• [YOUR OBJECTIVE]
Please find every line of the listing below where "Silver" occurs and copy it.

[[ INFORMATION GIVEN, beginning ]]

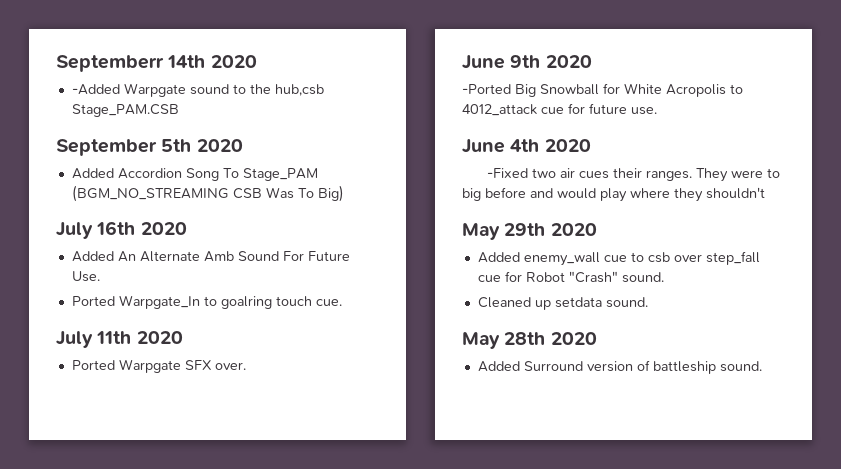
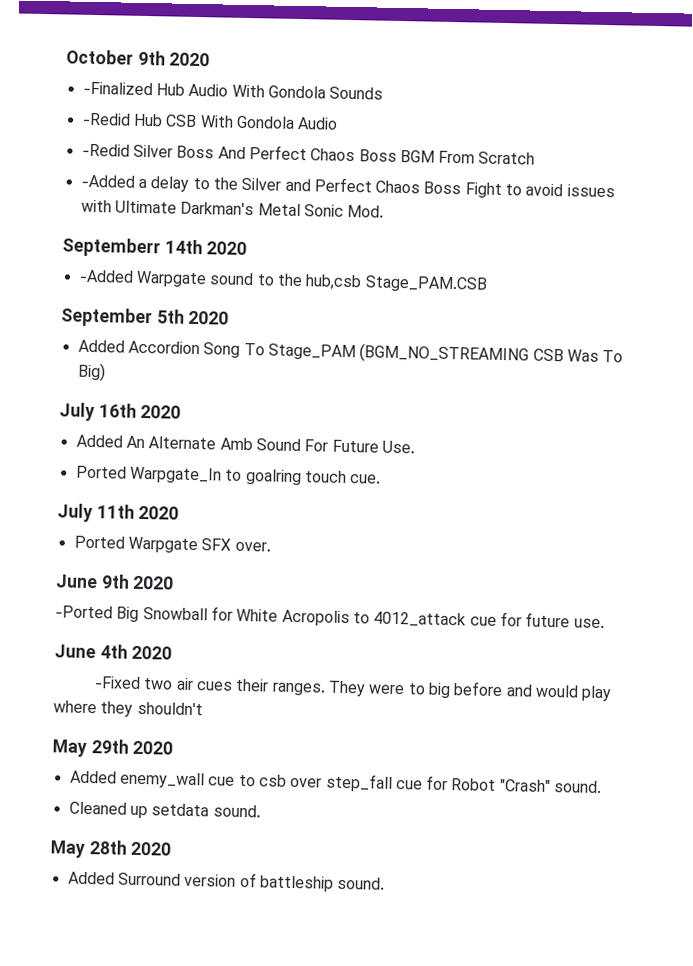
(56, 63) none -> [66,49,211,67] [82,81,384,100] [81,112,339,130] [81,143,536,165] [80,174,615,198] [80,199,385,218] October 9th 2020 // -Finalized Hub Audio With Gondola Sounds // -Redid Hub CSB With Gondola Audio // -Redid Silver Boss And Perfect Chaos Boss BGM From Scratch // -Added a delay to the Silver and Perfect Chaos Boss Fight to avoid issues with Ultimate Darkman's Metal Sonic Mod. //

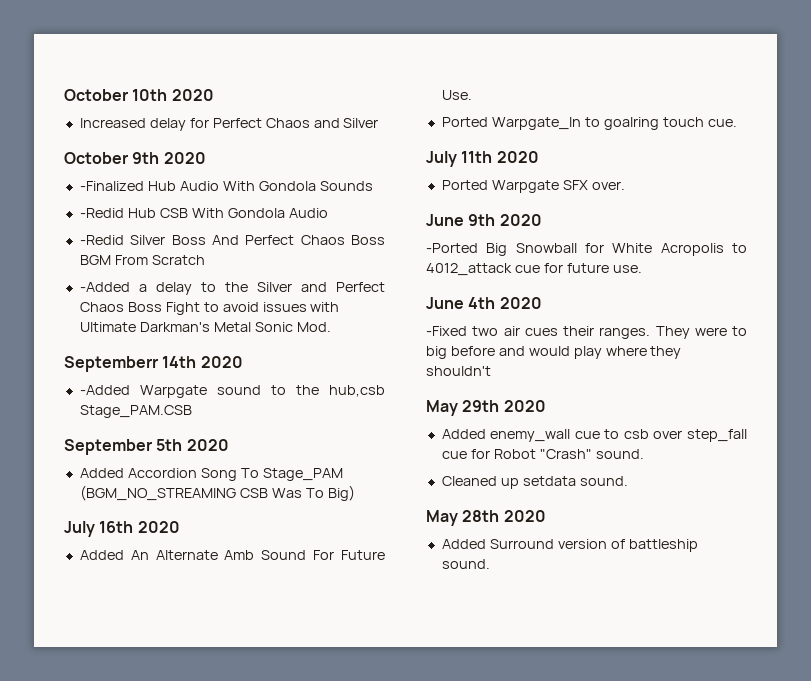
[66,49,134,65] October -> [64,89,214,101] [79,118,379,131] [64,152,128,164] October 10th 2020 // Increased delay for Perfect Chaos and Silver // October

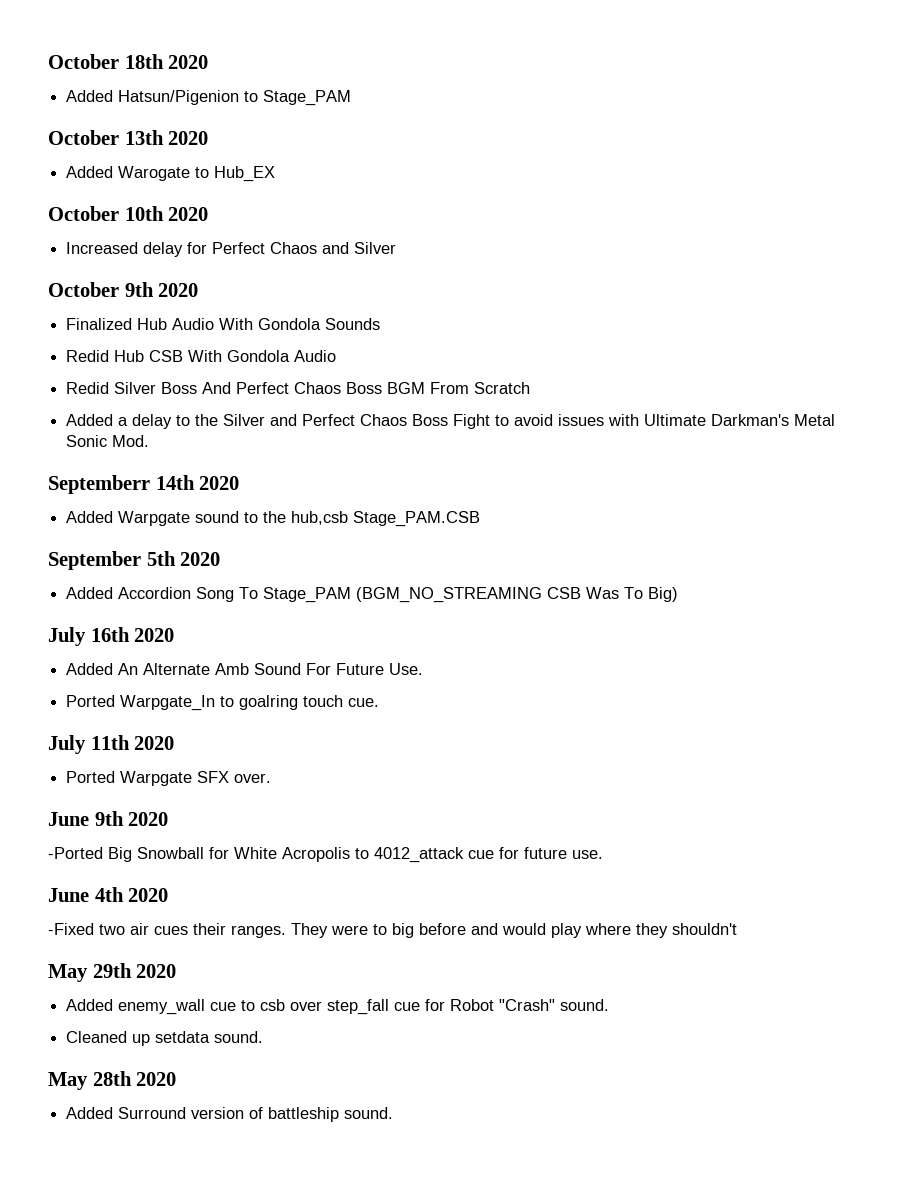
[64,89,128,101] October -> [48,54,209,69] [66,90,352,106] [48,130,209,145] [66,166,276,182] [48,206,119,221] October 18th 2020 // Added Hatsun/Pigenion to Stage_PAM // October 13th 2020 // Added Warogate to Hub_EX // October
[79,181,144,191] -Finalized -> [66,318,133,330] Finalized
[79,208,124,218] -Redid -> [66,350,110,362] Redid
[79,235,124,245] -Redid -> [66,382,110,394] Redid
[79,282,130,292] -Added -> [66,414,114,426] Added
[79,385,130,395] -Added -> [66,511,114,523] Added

[[ INFORMATION GIVEN, end ]]

• [YOUR SOLUTION]
(56, 63) none -> [66,49,211,67] [82,81,384,100] [81,112,339,130] [81,143,536,165] [80,174,615,198] [80,199,385,218] October 9th 2020 // -Finalized Hub Audio With Gondola Sounds // -Redid Hub CSB With Gondola Audio // -Redid Silver Boss And Perfect Chaos Boss BGM From Scratch // -Added a delay to the Silver and Perfect Chaos Boss Fight to avoid issues with Ultimate Darkman's Metal Sonic Mod. //
[66,49,134,65] October -> [64,89,214,101] [79,118,379,131] [64,152,128,164] October 10th 2020 // Increased delay for Perfect Chaos and Silver // October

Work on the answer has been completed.